* **Directions for this task**: Below is a listing with pictures in it; transcribe exactly the lines from the one that has "AH2(+0.25) - lay: none" through the one that has "Aloë Vera Haarserum: 48", and omit those pictures.

* **Data for analysis**:
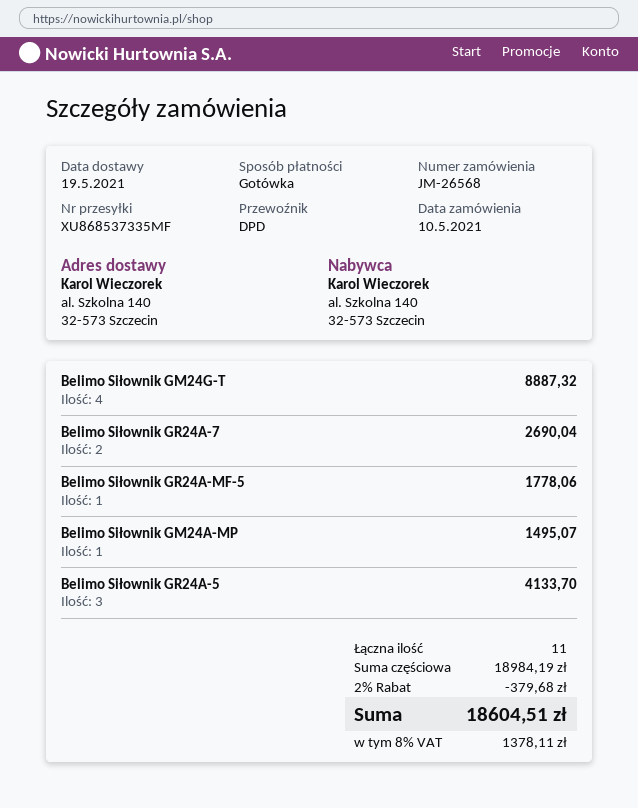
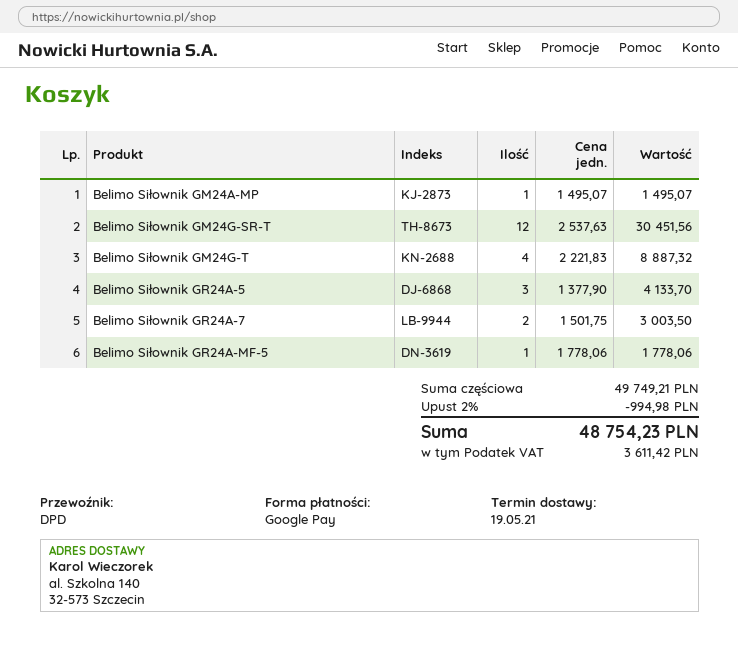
payment method: cash -> Google Pay
Belimo Siłownik GR24A-7: 2 for 2690.04 -> 2 for 3003.50
Belimo Siłownik GM24G-SR-T: none -> 12 for 30451.56
subtotal: 18984.19 -> 49749.21
discount: 2% = 379.68 -> 2% = 994.98
tax: 1378.11 -> 3611.42
total: 18604.51 -> 48754.23

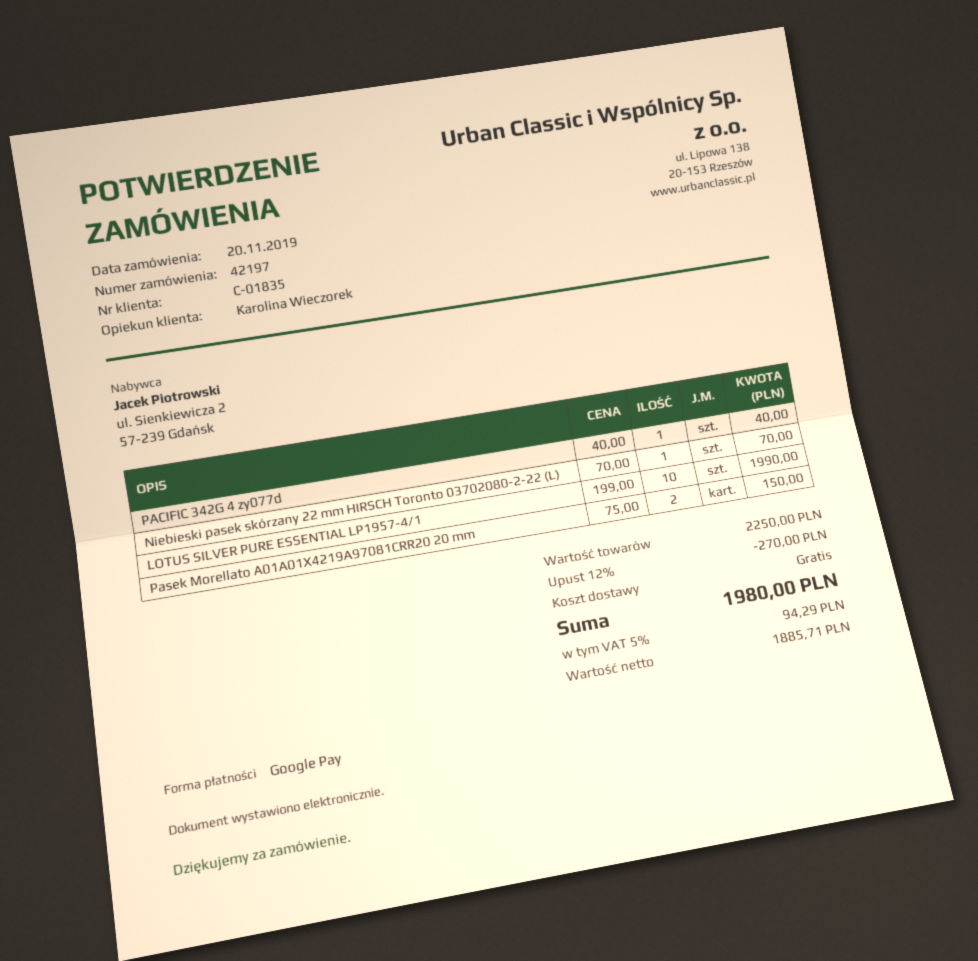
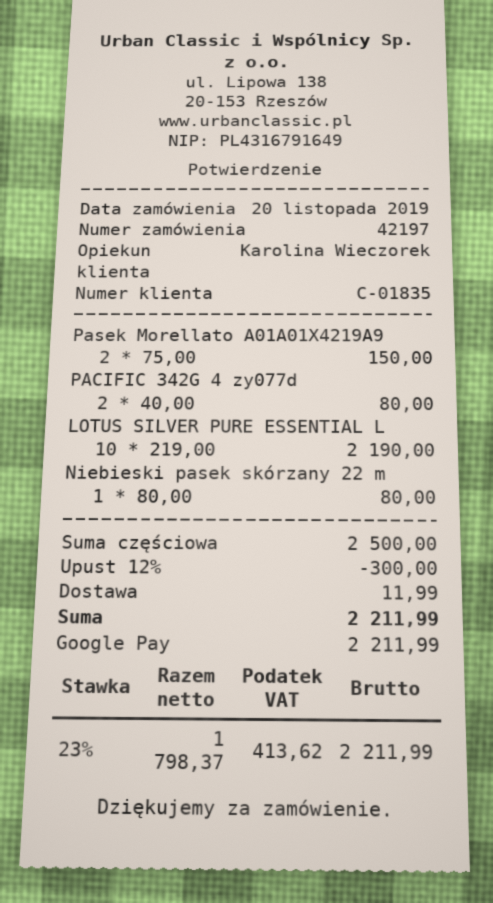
PACIFIC 342G 4 zy077d: 1 x 40.00 = 40.00 -> 2 x 40.00 = 80.00
Niebieski pasek skórzany 22 mm HIRSCH Toronto 03702080-2-22 (L): 1 x 70.00 = 70.00 -> 1 x 80.00 = 80.00
LOTUS SILVER PURE ESSENTIAL LP1957-4/1: 10 x 199.00 = 1990.00 -> 10 x 219.00 = 2190.00
subtotal: 2250.00 -> 2500.00
discount: 12% = 270.00 -> 12% = 300.00
shipping: 0.00 -> 11.99
net: 1885.71 -> 1798.37
tax: 5% = 94.29 -> 23% = 413.62
total: 1980.00 -> 2211.99

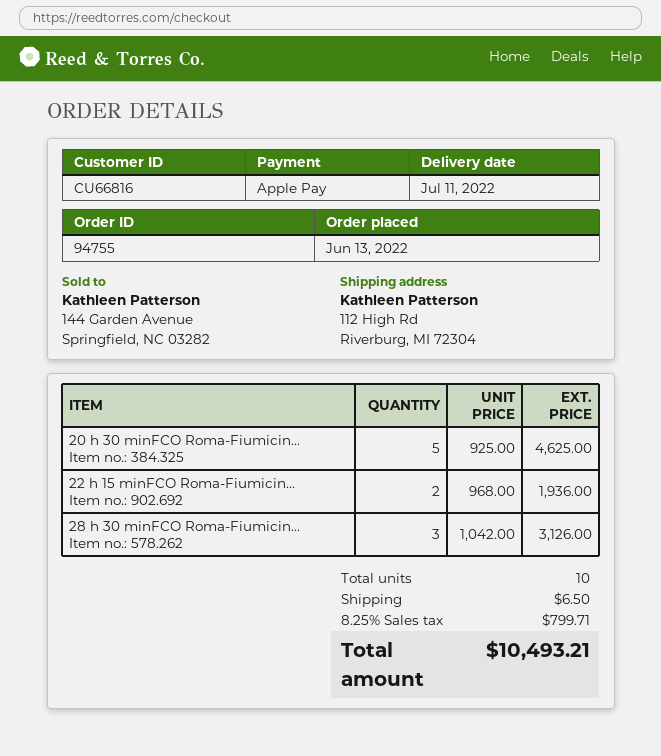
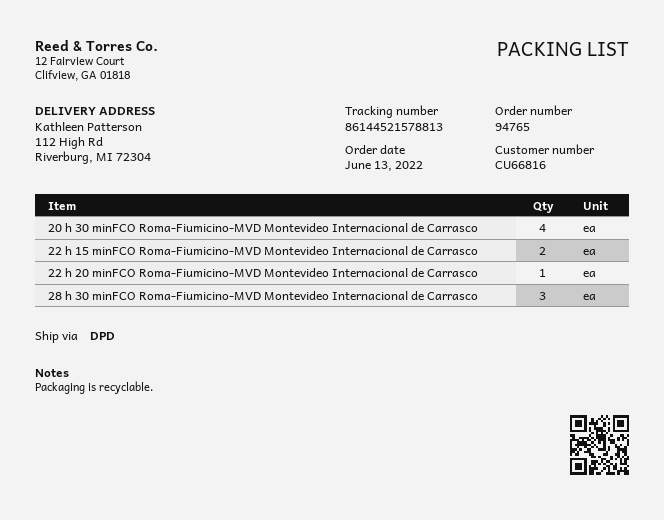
order number: 94755 -> 94765
20 h 30 minFCO Roma-Fiumicin...: 5 -> 4
22 h 20 minFCO Roma-Fiumicino-MVD Montevideo Internacional de Carrasco: none -> 1

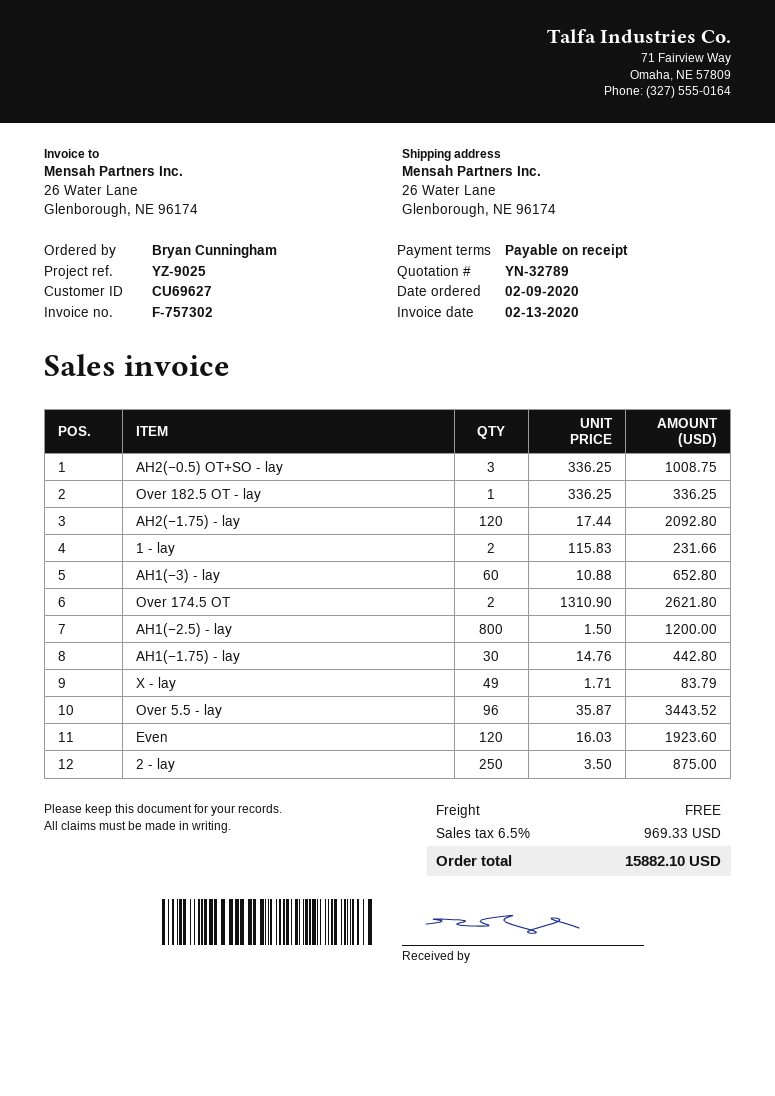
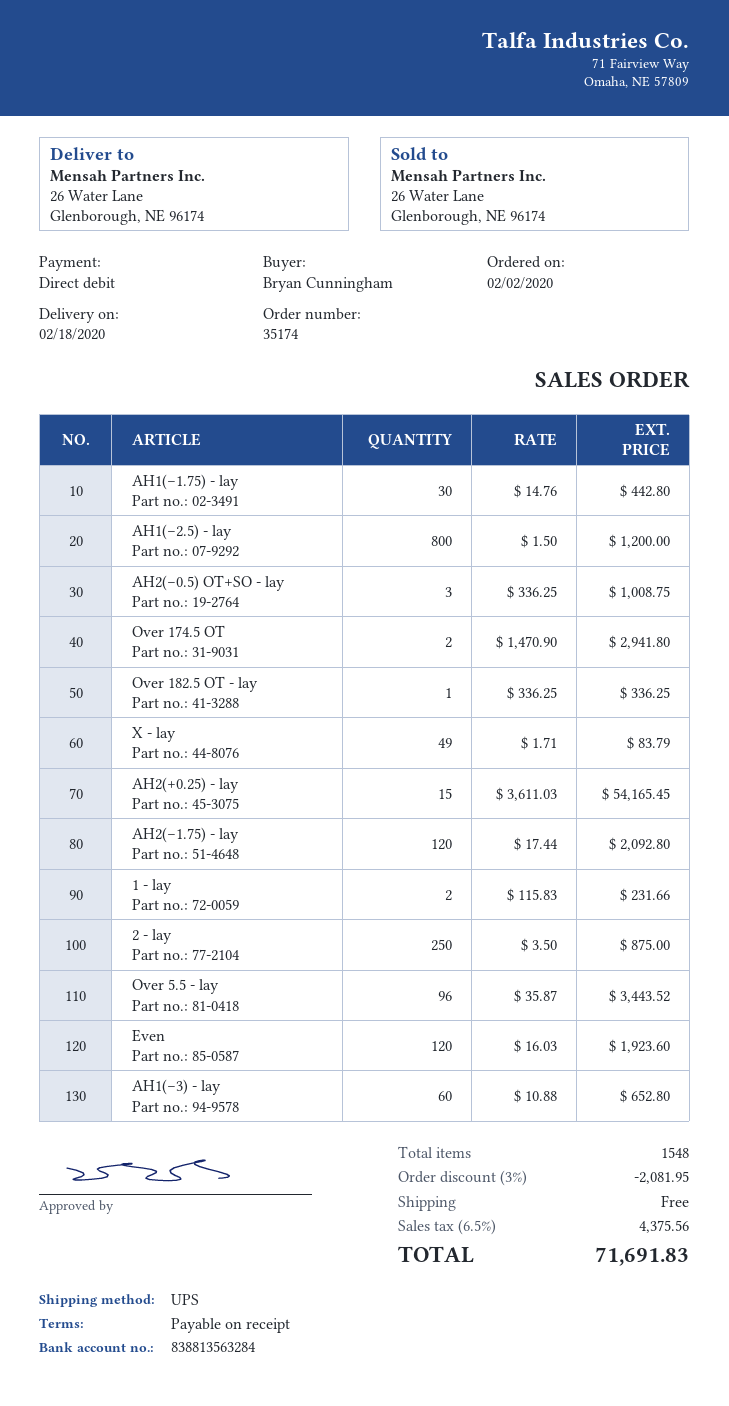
order date: 2020-02-09 -> 2020-02-02
Over 174.5 OT: 2 x 1310.90 = 2621.80 -> 2 x 1470.90 = 2941.80
AH2(+0.25) - lay: none -> 15 x 3611.03 = 54165.45
discount: none -> 3% = 2081.95
tax: 6.5% = 969.33 -> 6.5% = 4375.56
total: 15882.10 -> 71691.83

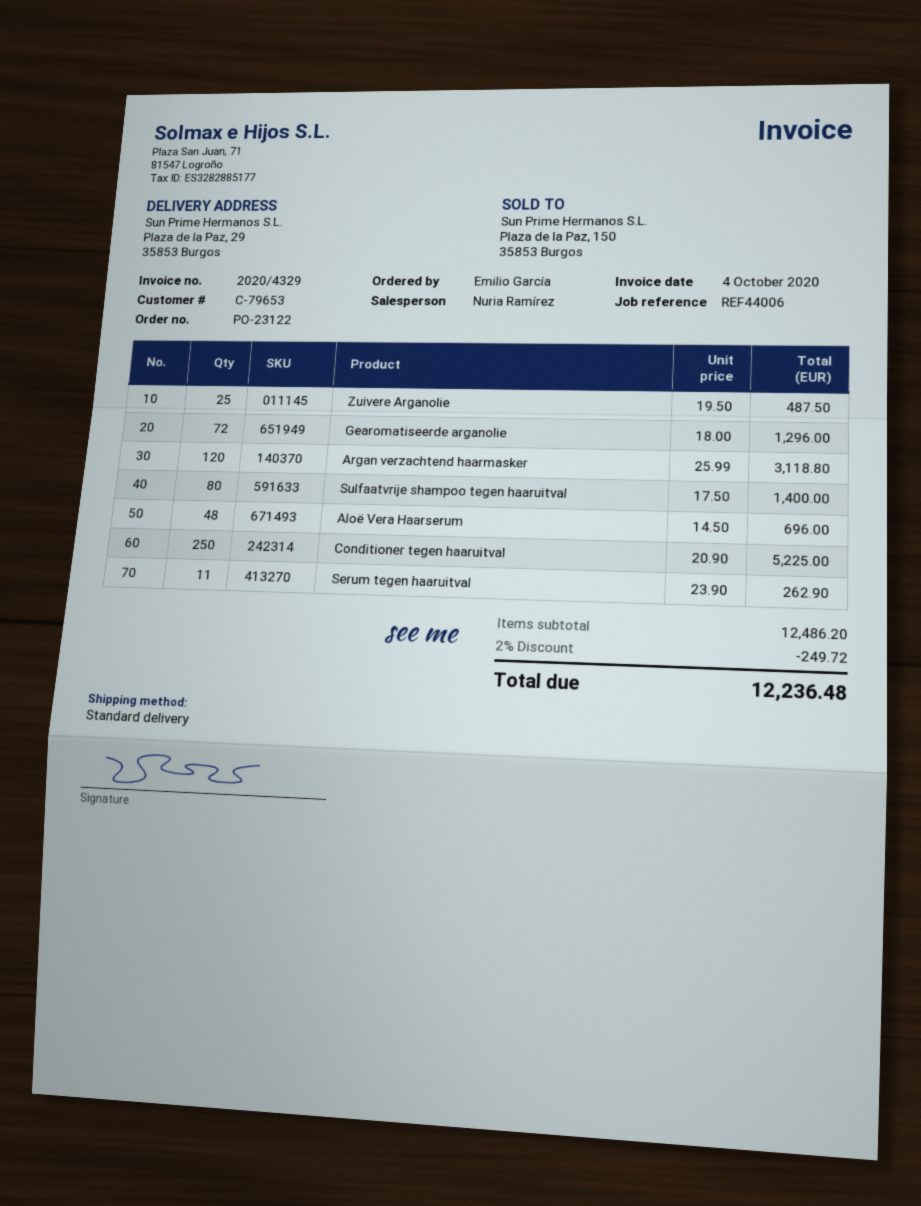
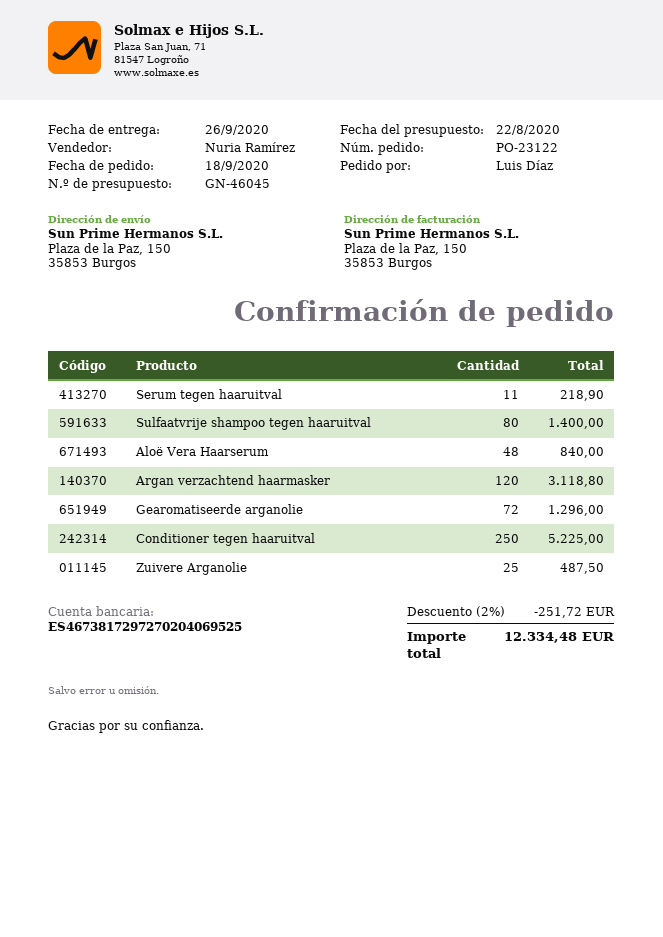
ordered by: Emilio García -> Luis Díaz
ship to: Plaza de la Paz, 29, 35853 Burgos -> Plaza de la Paz, 150, 35853 Burgos
Aloë Vera Haarserum: 48 for 696.00 -> 48 for 840.00
Serum tegen haaruitval: 11 for 262.90 -> 11 for 218.90
discount: 2% = 249.72 -> 2% = 251.72
total: 12236.48 -> 12334.48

* **Finished exercise**:
AH2(+0.25) - lay: none -> 15 x 3611.03 = 54165.45
discount: none -> 3% = 2081.95
tax: 6.5% = 969.33 -> 6.5% = 4375.56
total: 15882.10 -> 71691.83

ordered by: Emilio García -> Luis Díaz
ship to: Plaza de la Paz, 29, 35853 Burgos -> Plaza de la Paz, 150, 35853 Burgos
Aloë Vera Haarserum: 48 for 696.00 -> 48 for 840.00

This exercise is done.